I was a commercial real estate appraiser for several years. I never appraised any homes but there's a great forum if you want to get more information https://appraisersforum.com

Bottom line up front, residential appraising has fairly high barriers to entry without a commensurate monetary reward. Commercial real estate is a much better option, but it's also not something you can really dabble in and do part time. There's lots of residential appraisers that do it part-time and may also be brokers, home inspectors, semi-retired, etc. 


The market for residential appraisers changed a lot after 2008. There was a lot of shady stuff that went on with appraisers going along to get along in the early to mid 2000s instead of being an unbiased party in the transaction.
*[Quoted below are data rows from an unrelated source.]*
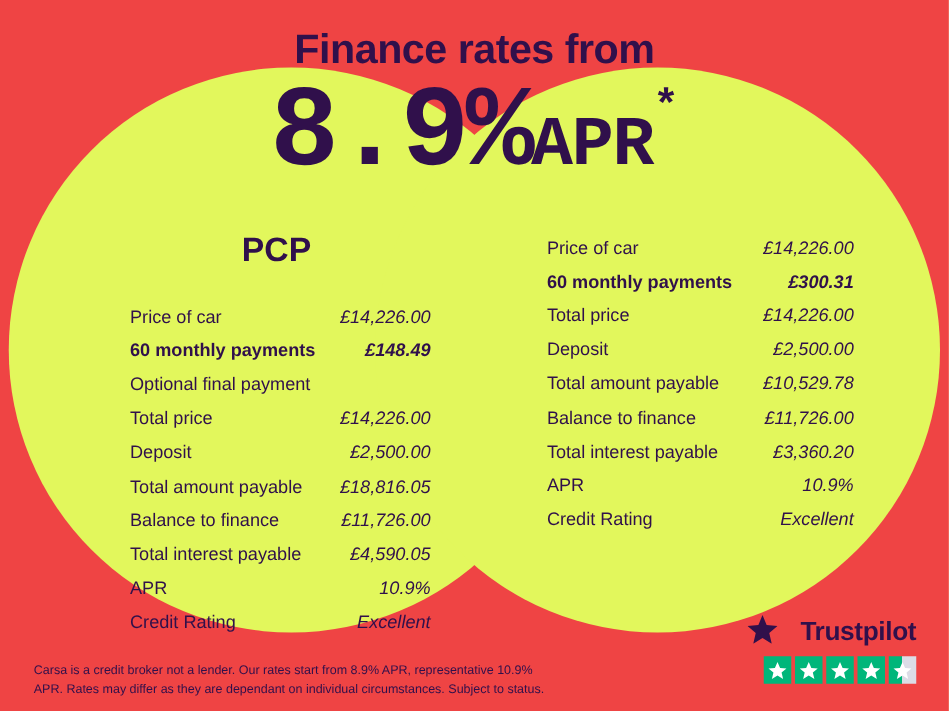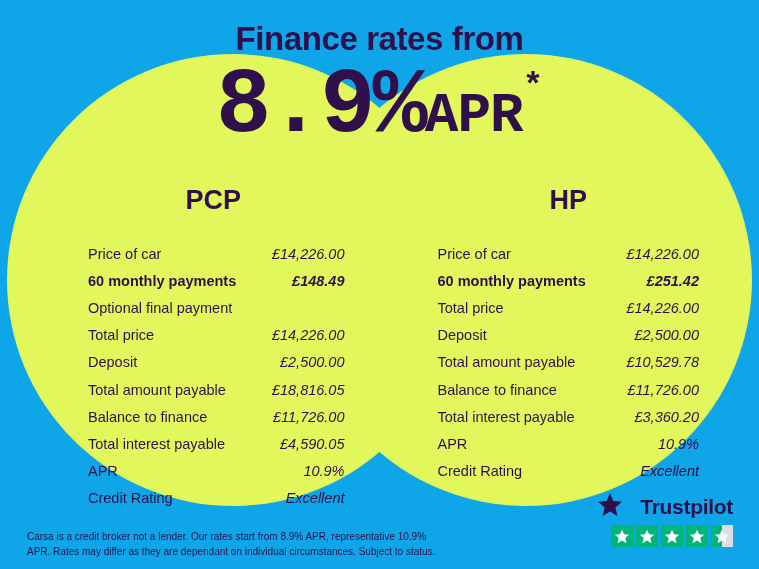"Finance rates from" .poster { background: #0ea5e9 -> #ef4444 }
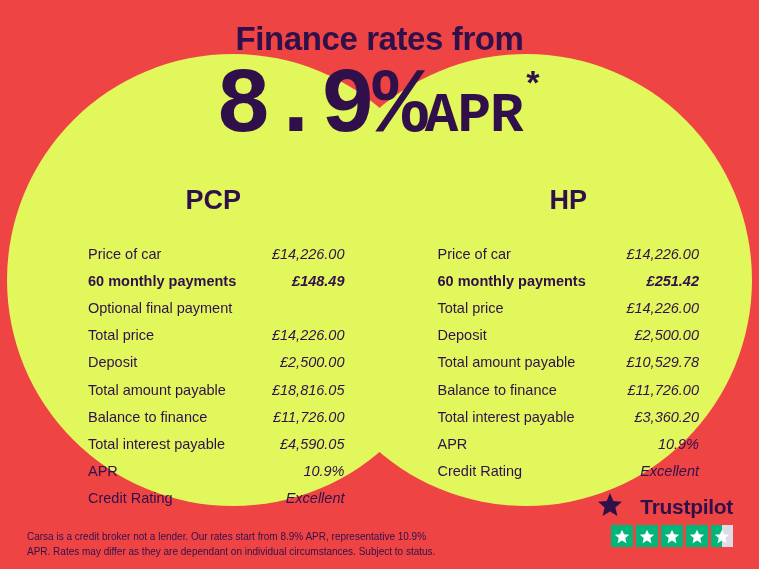"PCP" .columns { padding: 0 0px -> 0 16px }
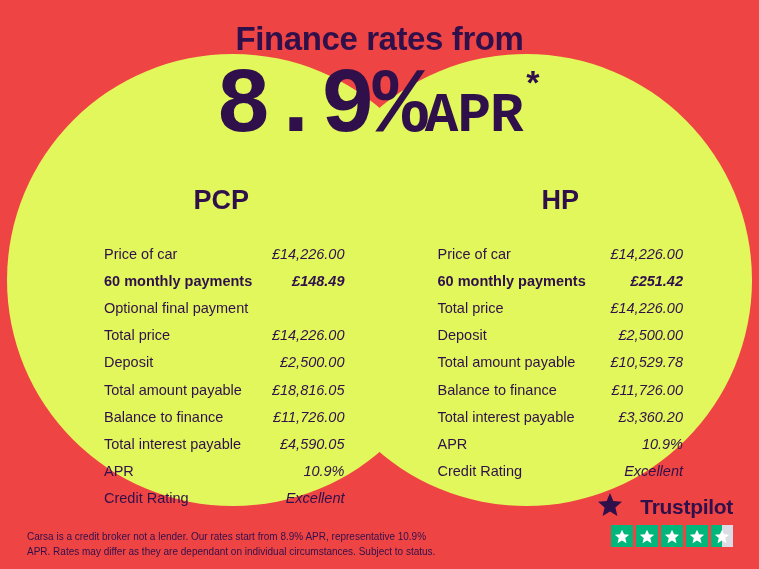"HP" div.col-title { html: <div>HP</div> -> none }
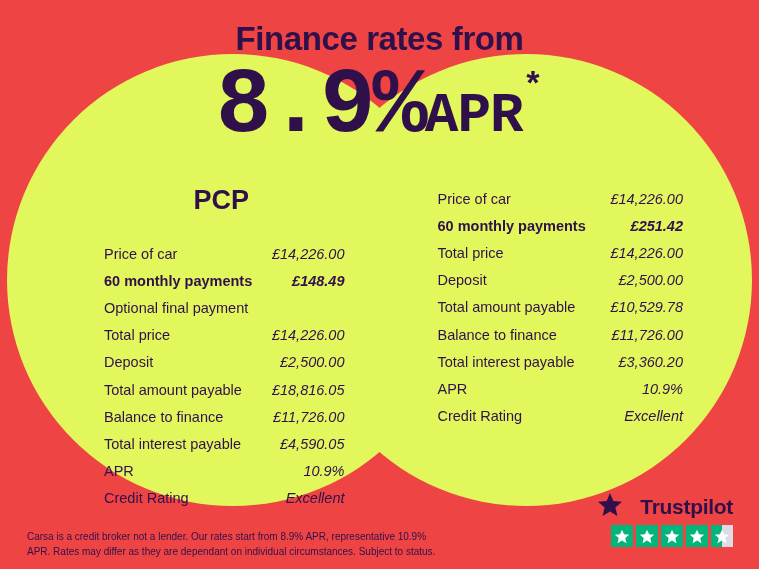"£251.42" span.val { text: £251.42 -> £300.31 }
This wasn't everyone by any means, but it was enough to tar a lot of people with the same brush.

Ultimately the appraiser is there to keep everyone else honest. The buyer, seller, broker, and lender all want the deal to close. They all have a vested (financial) interest except the appraiser. Just like a home inspector they get paid regardless of whether the sale closes and a mortgage loan is made. Unfortunately, there's still pressure to "hit a number" because you might stop getting business from a lender if you constantly tell them the property is not worth what it's under contract for. Now, there are plenty of appraisals done for other situations, but the vast majority are because a home is selling and a lender needs an appraisal to be in the file for regulators. Because of that, a lot of lenders don't really care that much who the appraisers is and what the quality of their work is and have outsourced the appraisal process to Appraisal Management Companies, or AMCs.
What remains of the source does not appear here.